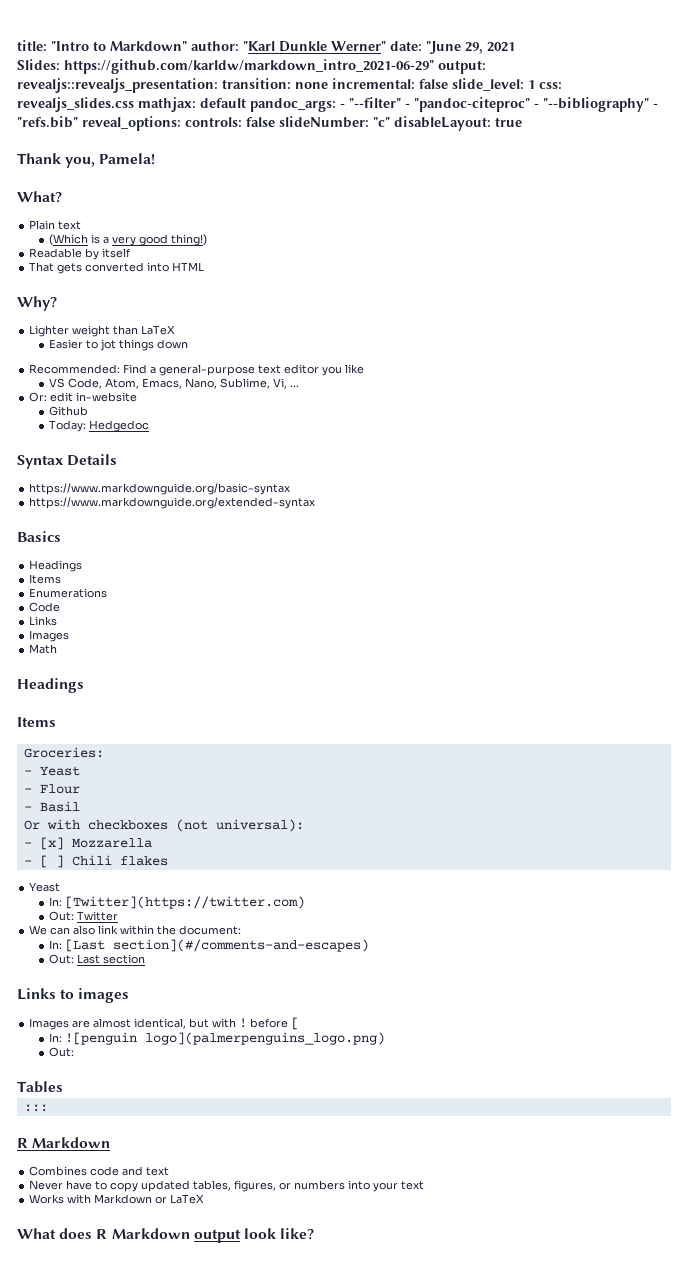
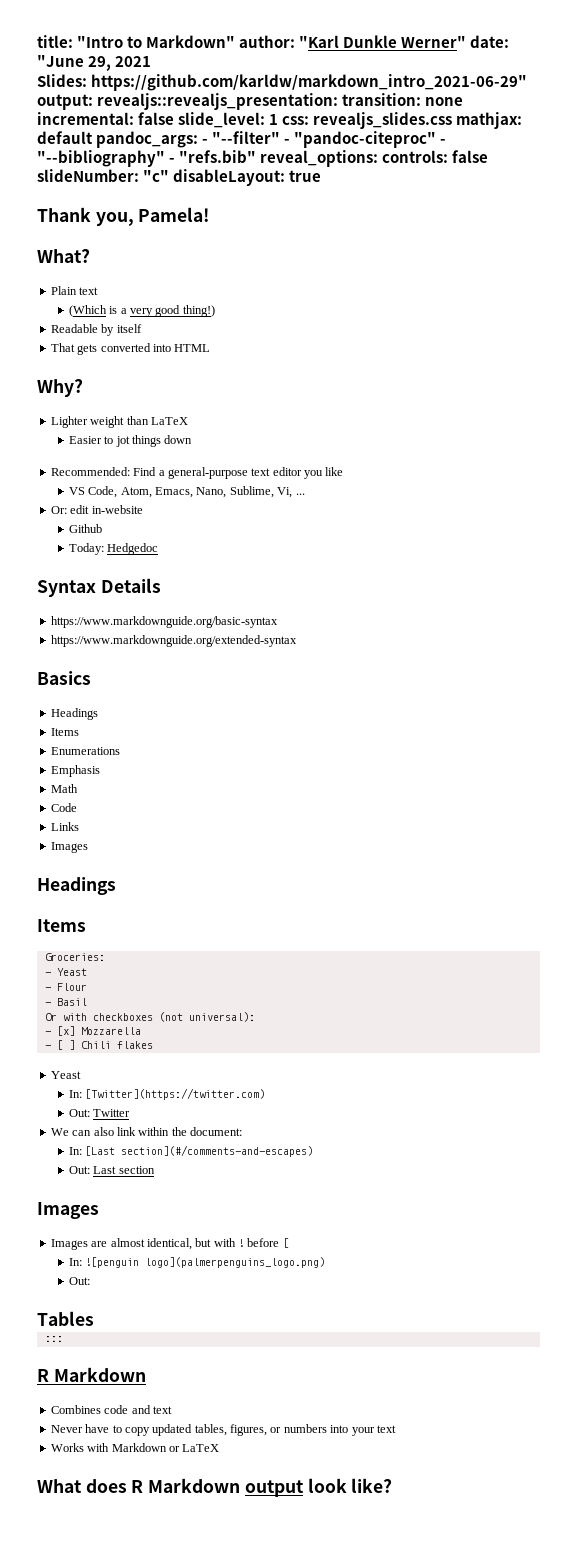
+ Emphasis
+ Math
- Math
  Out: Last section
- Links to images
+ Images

§ **What you are asked to do**: All of the material above is to be retyped exactly, with no pictures included.

§ **Solution**:
+ Emphasis
+ Math
- Math
  Out: Last section
- Links to images
+ Images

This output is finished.